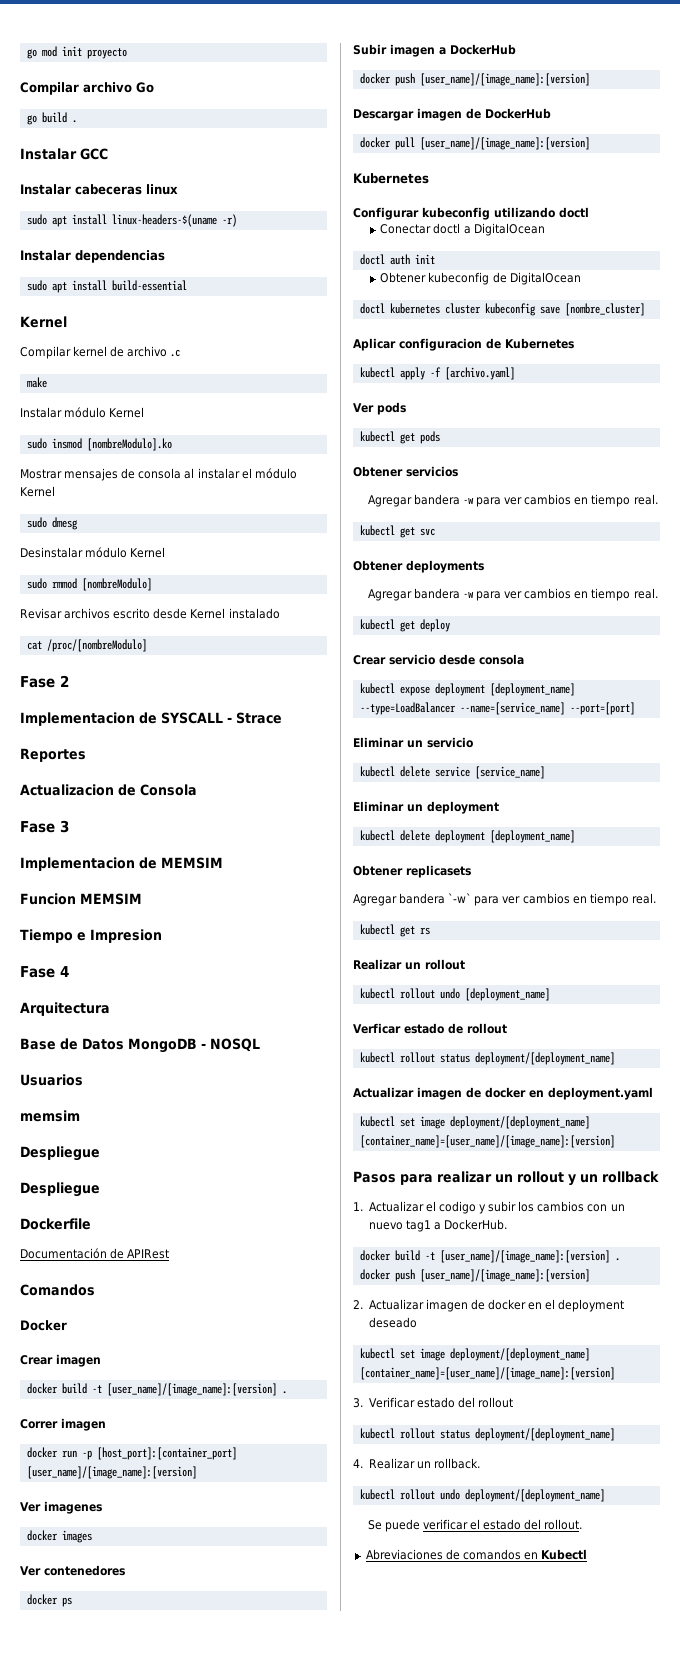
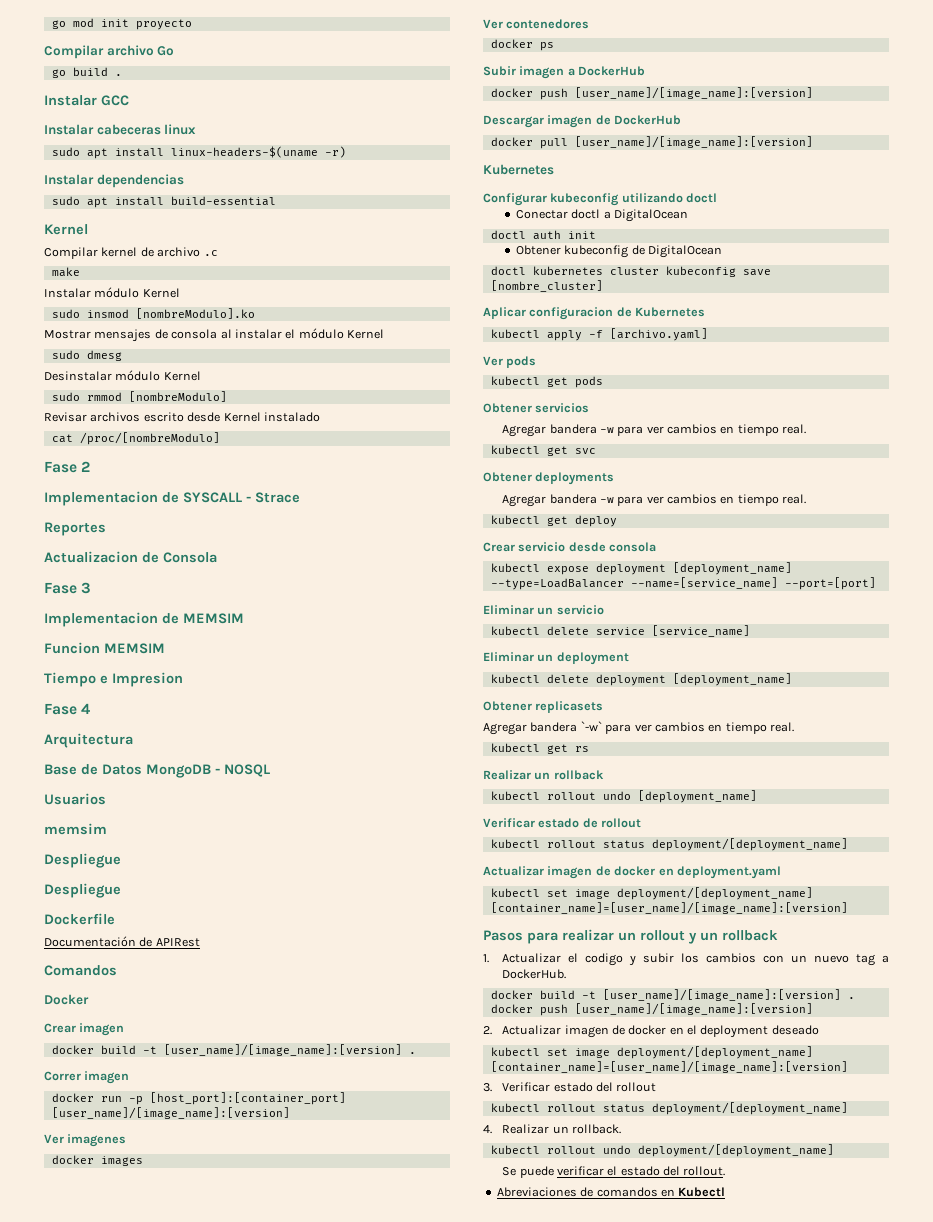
- Realizar un rollout
+ Realizar un rollback
- Verficar estado de rollout
+ Verificar estado de rollout
- 1. Actualizar el codigo y subir los cambios con un nuevo tag1 a DockerHub.
+ 1. Actualizar el codigo y subir los cambios con un nuevo tag a DockerHub.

**********

» **YOUR TASK**
Copy each line from the data that features the string "subir".

» **RESPONSE TO THE EXERCISE**
- 1. Actualizar el codigo y subir los cambios con un nuevo tag1 a DockerHub.
+ 1. Actualizar el codigo y subir los cambios con un nuevo tag a DockerHub.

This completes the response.